**Dataset extract:**
BEGIN
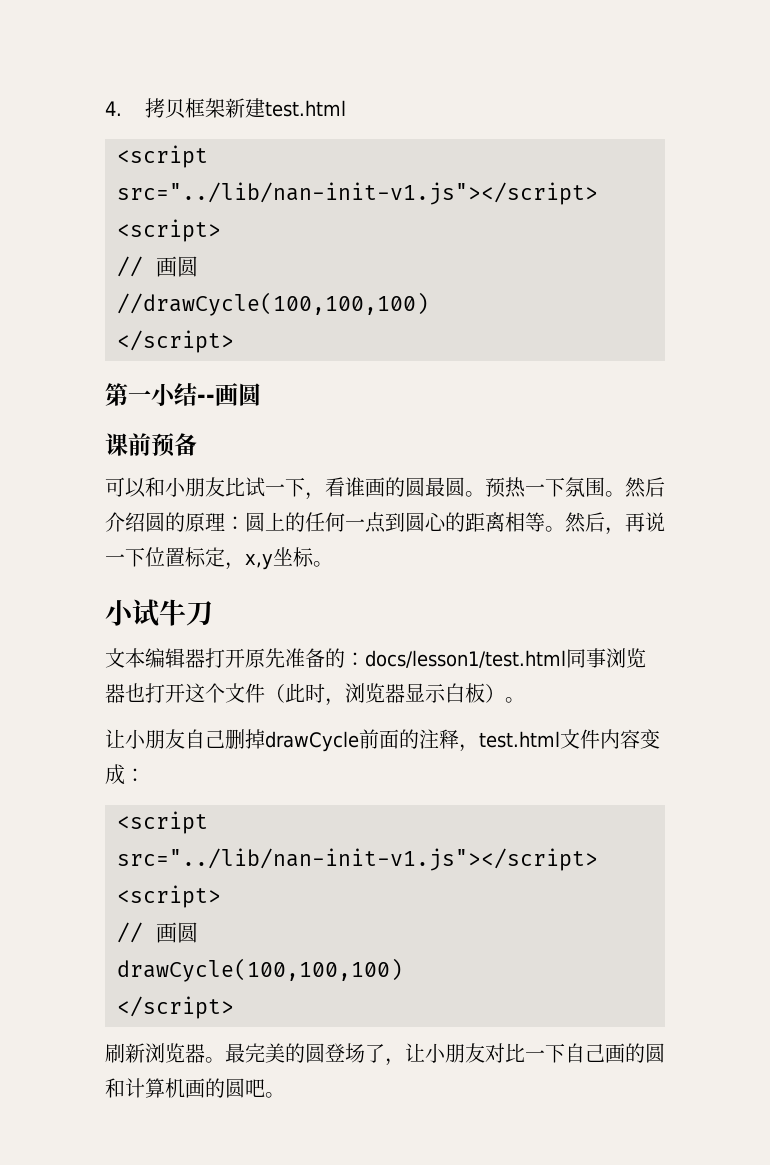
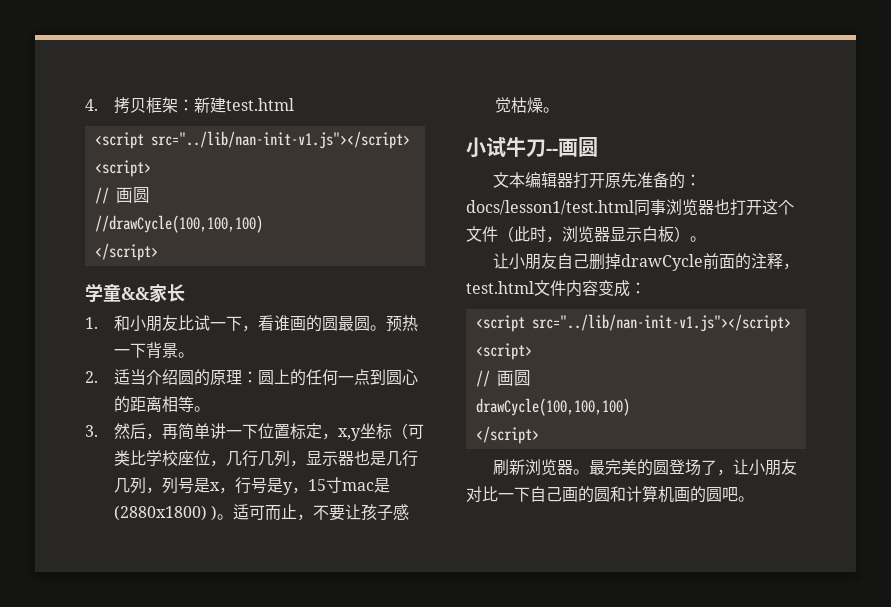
(225, 108) none -> [177,99,194,111] ：
[105,383,261,406] [105,433,197,457] [105,477,146,498] 第一小结--画圆 // 课前预备 // 可以 -> [85,283,185,302] [85,317,98,329] 学童&&家长 // 1.
[565,477,665,498] 氛围。然后 -> [145,342,194,358] [85,369,146,385] 背景。 // 2.适当
(565, 529) none -> [85,425,98,437] // 3.
[645,512,665,532] 说 -> [177,423,226,440] 简单讲
(314, 557) none -> [391,423,424,439] [113,450,418,467] [113,477,390,495] [113,504,410,521] [494,97,543,113] （可类比学校座位，几行几列，显示器也是几行几列，列号是x，行号是y，15寸mac是(2880x1800) )。适可而止，不要让孩子感觉枯燥
(213, 613) none -> [546,137,598,157] --画圆

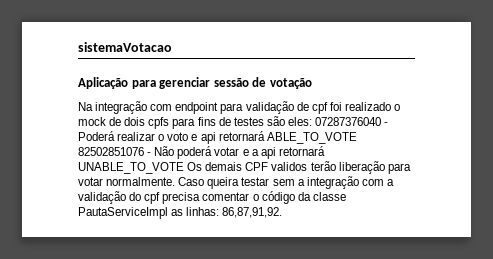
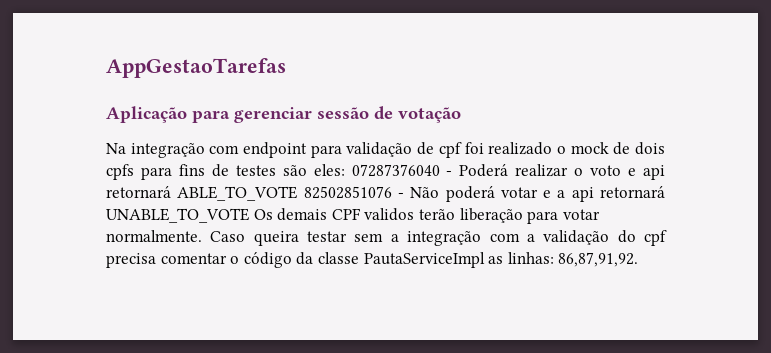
[78,42,172,52] sistemaVotacao -> [106,58,286,78] AppGestaoTarefas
END
**What you are asked to do:** Transcribe all lines above exactly, skipping pictures.

**Expected output:**
(225, 108) none -> [177,99,194,111] ：
[105,383,261,406] [105,433,197,457] [105,477,146,498] 第一小结--画圆 // 课前预备 // 可以 -> [85,283,185,302] [85,317,98,329] 学童&&家长 // 1.
[565,477,665,498] 氛围。然后 -> [145,342,194,358] [85,369,146,385] 背景。 // 2.适当
(565, 529) none -> [85,425,98,437] // 3.
[645,512,665,532] 说 -> [177,423,226,440] 简单讲
(314, 557) none -> [391,423,424,439] [113,450,418,467] [113,477,390,495] [113,504,410,521] [494,97,543,113] （可类比学校座位，几行几列，显示器也是几行几列，列号是x，行号是y，15寸mac是(2880x1800) )。适可而止，不要让孩子感觉枯燥
(213, 613) none -> [546,137,598,157] --画圆

[78,42,172,52] sistemaVotacao -> [106,58,286,78] AppGestaoTarefas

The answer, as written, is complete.